• [WHAT THE EXERCISE ASKS]: Scan the entries that follow for the word "family", then report every line in which it appears.

□ □ □ □

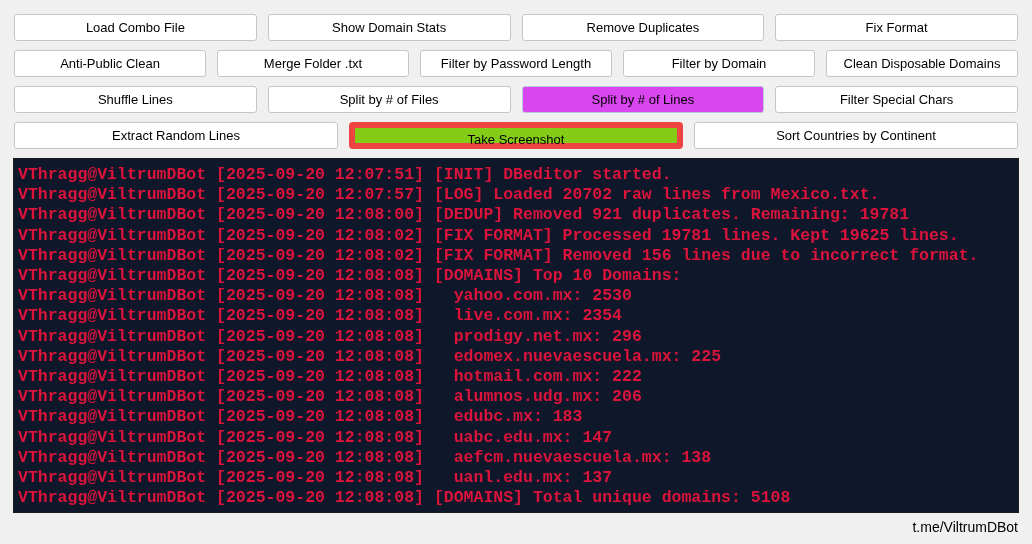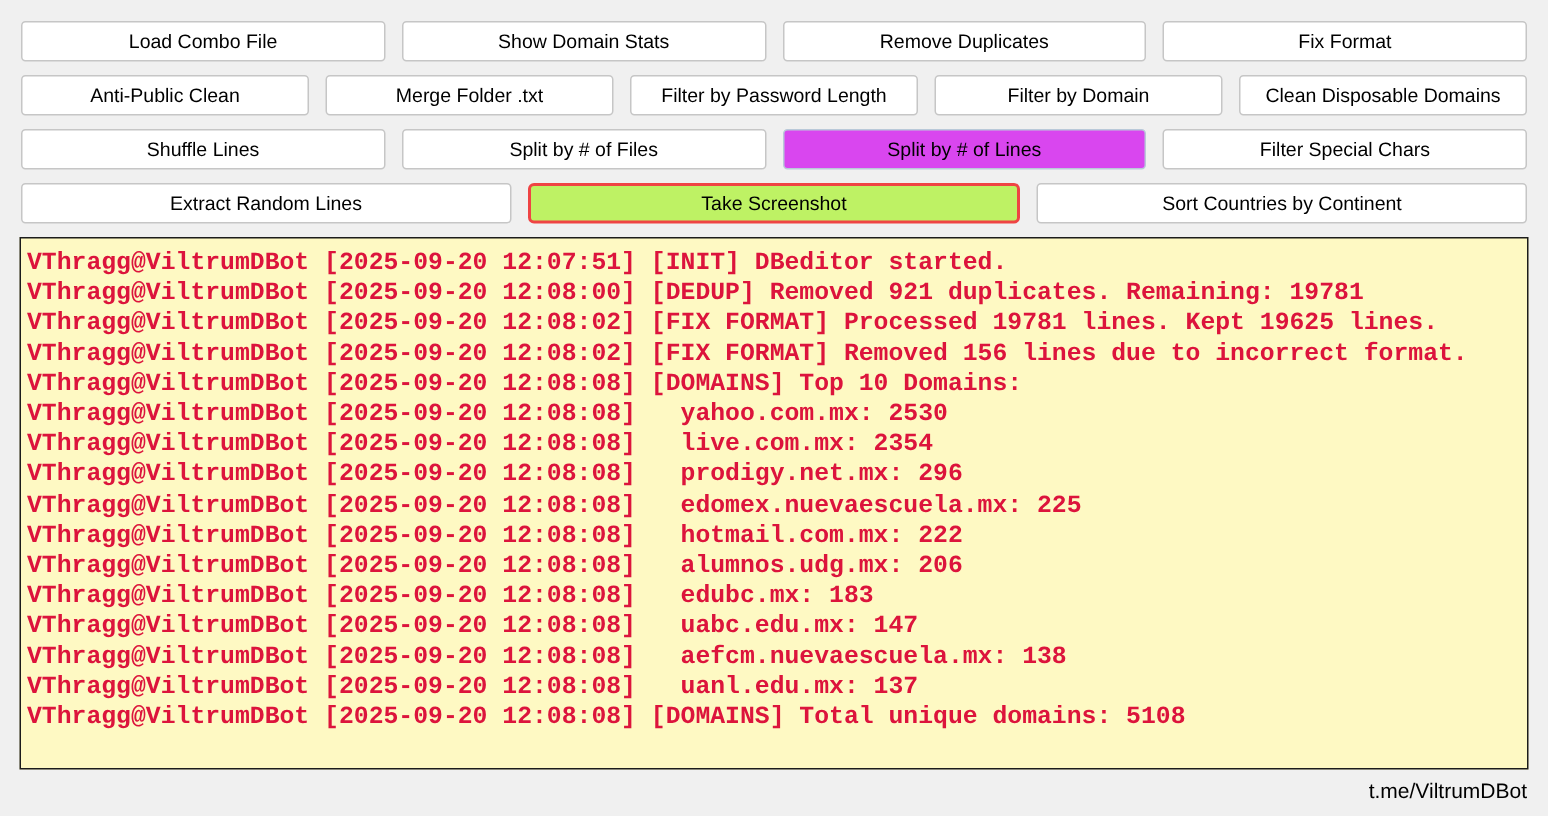--- a/index.html
+++ b/index.html
@@ -30,34 +30,34 @@
     border-radius: 3px;
     font-family: "Liberation Sans", sans-serif;
     font-size: 13px;
     color: #000000;
     padding: 0;
     cursor: default;
     line-height: 25px;
     text-align: center;
   }
   .btn.focused {
-    background: #bef264;
-    border: 2px solid #ef4444;
+    background: #84cc16;
+    border: 6px solid #ef4444;
     border-radius: 4px;
     line-height: 23px;
   }
   .btn.hover {
     background: #d946ef;
     border-color: #b9c9d9;
   }
   .console {
     margin: 4px 13px 0 13px;
     height: 355px;
     box-sizing: border-box;
-    background: #fef9c3;
+    background: #0f172a;
     border: 1px solid #1c1c1c;
     padding: 6px 4px;
     overflow: hidden;
     font-family: "Liberation Mono", "DejaVu Sans Mono", monospace;
     font-weight: bold;
     font-size: 16.5px;
     line-height: 20.2px;
   }
   .console-line {
     white-space: pre;
@@ -95,20 +95,21 @@
     </div>
     <div class="toolbar-row">
       <button class="btn">Extract Random Lines</button>
       <button class="btn focused">Take Screenshot</button>
       <button class="btn">Sort Countries by Continent</button>
     </div>
   </div>
 
 <div class="console">
     <div class="console-line"><span>VThragg@ViltrumDBot</span> <span>[2025-09-20 12:07:51]</span> <span>[INIT] DBeditor started.</span></div>
+    <div class="console-line"><span>VThragg@ViltrumDBot</span> <span>[2025-09-20 12:07:57]</span> <span>[LOG] Loaded 20702 raw lines from Mexico.txt.</span></div>
     <div class="console-line"><span>VThragg@ViltrumDBot</span> <span>[2025-09-20 12:08:00]</span> <span>[DEDUP] Removed 921 duplicates. Remaining: 19781</span></div>
     <div class="console-line"><span>VThragg@ViltrumDBot</span> <span>[2025-09-20 12:08:02]</span> <span>[FIX FORMAT] Processed 19781 lines. Kept 19625 lines.</span></div>
     <div class="console-line"><span>VThragg@ViltrumDBot</span> <span>[2025-09-20 12:08:02]</span> <span>[FIX FORMAT] Removed 156 lines due to incorrect format.</span></div>
     <div class="console-line"><span>VThragg@ViltrumDBot</span> <span>[2025-09-20 12:08:08]</span> <span>[DOMAINS] Top 10 Domains:</span></div>
     <div class="console-line"><span>VThragg@ViltrumDBot</span> <span>[2025-09-20 12:08:08]</span> <span>  yahoo.com.mx: 2530</span></div>
     <div class="console-line"><span>VThragg@ViltrumDBot</span> <span>[2025-09-20 12:08:08]</span> <span>  live.com.mx: 2354</span></div>
     <div class="console-line"><span>VThragg@ViltrumDBot</span> <span>[2025-09-20 12:08:08]</span> <span>  prodigy.net.mx: 296</span></div>
     <div class="console-line"><span>VThragg@ViltrumDBot</span> <span>[2025-09-20 12:08:08]</span> <span>  edomex.nuevaescuela.mx: 225</span></div>
     <div class="console-line"><span>VThragg@ViltrumDBot</span> <span>[2025-09-20 12:08:08]</span> <span>  hotmail.com.mx: 222</span></div>
     <div class="console-line"><span>VThragg@ViltrumDBot</span> <span>[2025-09-20 12:08:08]</span> <span>  alumnos.udg.mx: 206</span></div>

□ □ □ □

• [TASK ANSWER]:
     font-family: "Liberation Sans", sans-serif;
     font-family: "Liberation Mono", "DejaVu Sans Mono", monospace;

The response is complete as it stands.